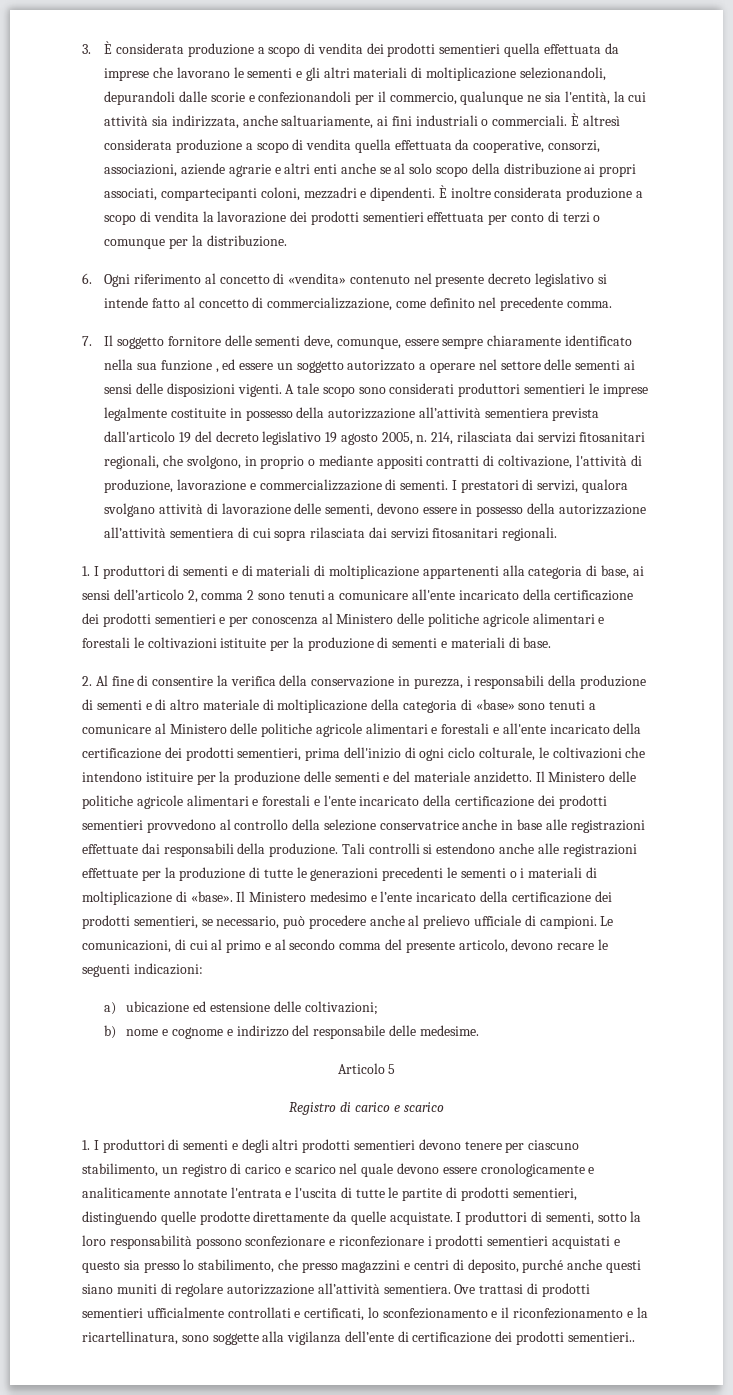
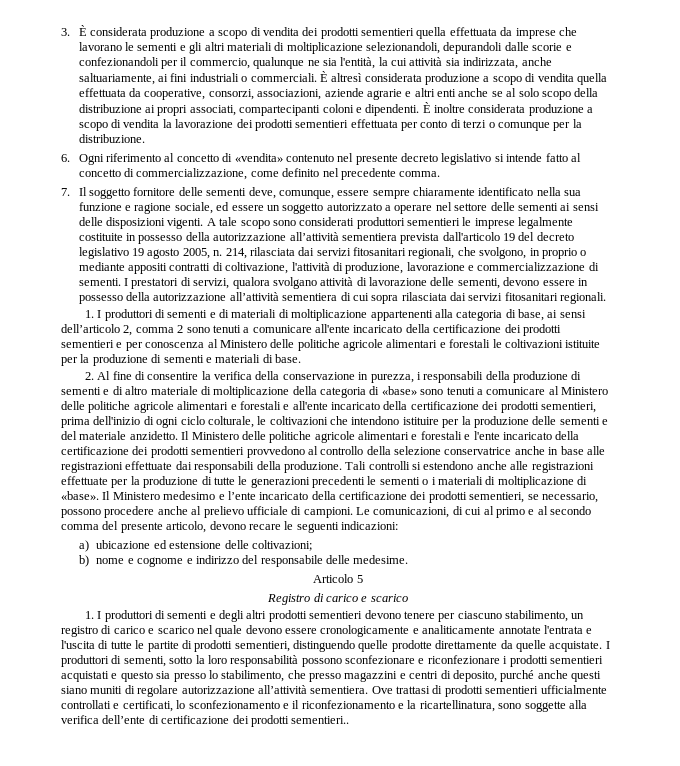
- È altresì considerata produzione a scopo di vendita quella effettuata da cooperative, consorzi, associazioni, aziende agrarie e altri enti anche se al solo scopo della distribuzione ai propri associati, compartecipanti coloni, mezzadri e dipendenti.
+ È altresì considerata produzione a scopo di vendita quella effettuata da cooperative, consorzi, associazioni, aziende agrarie e altri enti anche se al solo scopo della distribuzione ai propri associati, compartecipanti coloni e dipendenti.
- 7. Il soggetto fornitore delle sementi deve, comunque, essere sempre chiaramente identificato nella sua funzione , ed essere un soggetto autorizzato a operare nel settore delle sementi ai sensi delle disposizioni vigenti.
+ 7. Il soggetto fornitore delle sementi deve, comunque, essere sempre chiaramente identificato nella sua funzione e ragione sociale, ed essere un soggetto autorizzato a operare nel settore delle sementi ai sensi delle disposizioni vigenti.
- Il Ministero medesimo e l’ente incaricato della certificazione dei prodotti sementieri, se necessario, può procedere anche al prelievo ufficiale di campioni.
+ Il Ministero medesimo e l’ente incaricato della certificazione dei prodotti sementieri, se necessario, possono procedere anche al prelievo ufficiale di campioni.
- Ove trattasi di prodotti sementieri ufficialmente controllati e certificati, lo sconfezionamento e il riconfezionamento e la ricartellinatura, sono soggette alla vigilanza dell’ente di certificazione dei prodotti sementieri..
+ Ove trattasi di prodotti sementieri ufficialmente controllati e certificati, lo sconfezionamento e il riconfezionamento e la ricartellinatura, sono soggette alla verifica dell’ente di certificazione dei prodotti sementieri..

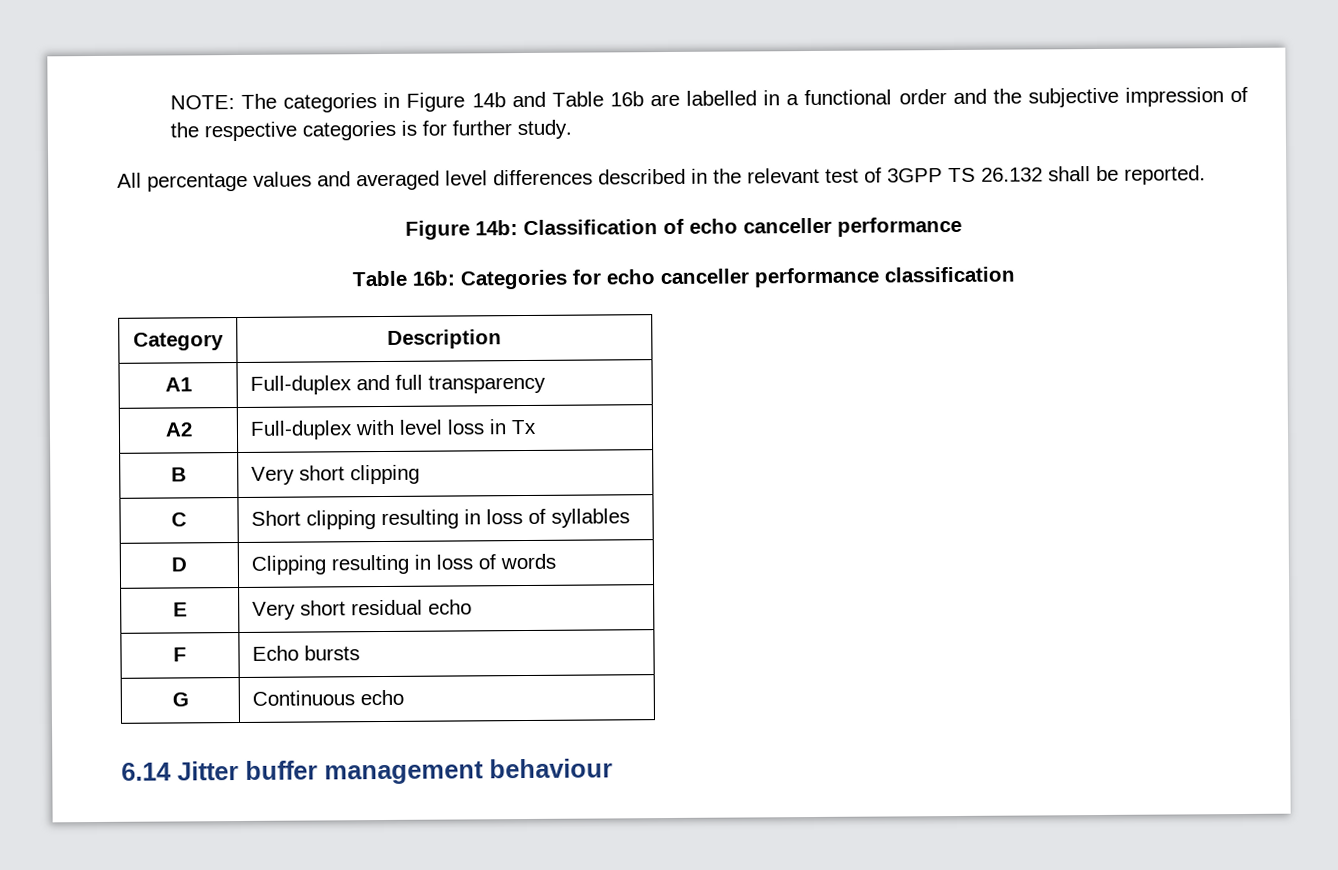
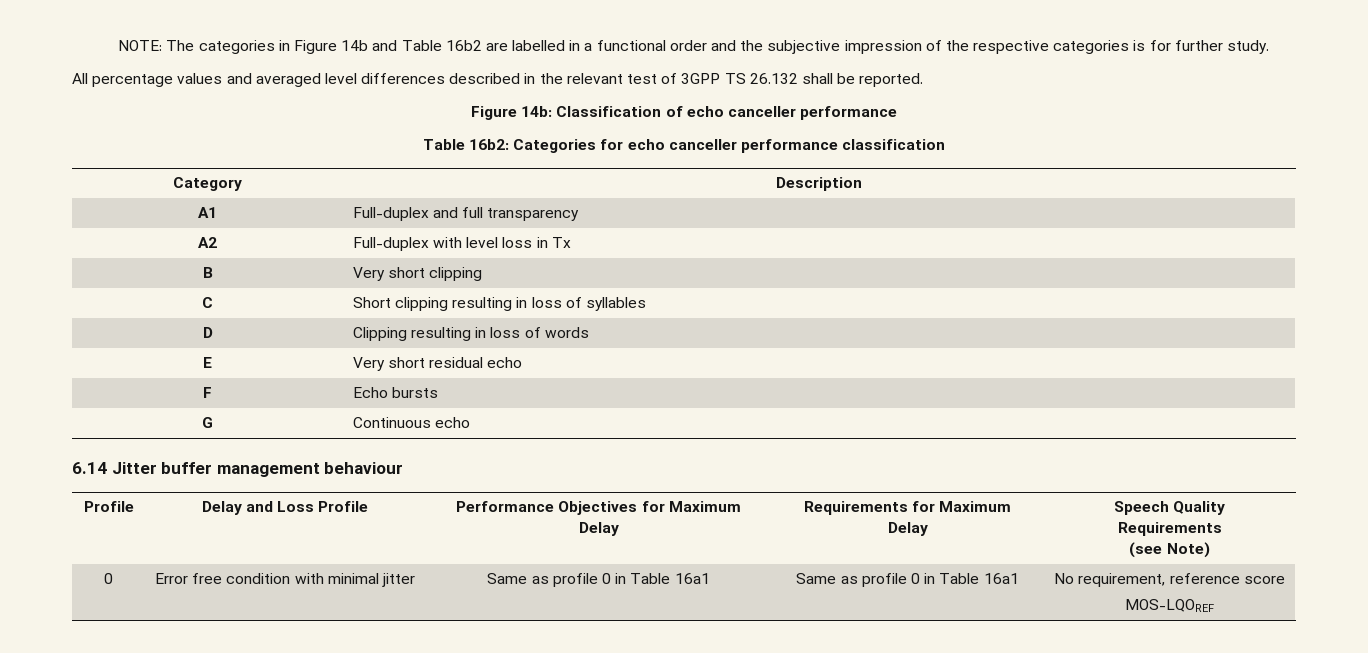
- NOTE: The categories in Figure 14b and Table 16b are labelled in a functional order and the subjective impression of the respective categories is for further study.
+ NOTE: The categories in Figure 14b and Table 16b2 are labelled in a functional order and the subjective impression of the respective categories is for further study.
- Table 16b: Categories for echo canceller performance classification
+ Table 16b2: Categories for echo canceller performance classification
+ Profile | Delay and Loss Profile | Performance Objectives for Maximum Delay | Requirements for Maximum Delay | Speech Quality
+ Requirements
+ (see Note)
+ 0 | Error free condition with minimal jitter | Same as profile 0 in Table 16a1 | Same as profile 0 in Table 16a1 | No requirement, reference score
+ MOS-LQOREF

+ + + + + + +

What to do - Nothing but the lines from the first line of the data through the line with "coloni e dipendenti." belongs in the answer, copied exactly and without pictures.

Response to the task -
- È altresì considerata produzione a scopo di vendita quella effettuata da cooperative, consorzi, associazioni, aziende agrarie e altri enti anche se al solo scopo della distribuzione ai propri associati, compartecipanti coloni, mezzadri e dipendenti.
+ È altresì considerata produzione a scopo di vendita quella effettuata da cooperative, consorzi, associazioni, aziende agrarie e altri enti anche se al solo scopo della distribuzione ai propri associati, compartecipanti coloni e dipendenti.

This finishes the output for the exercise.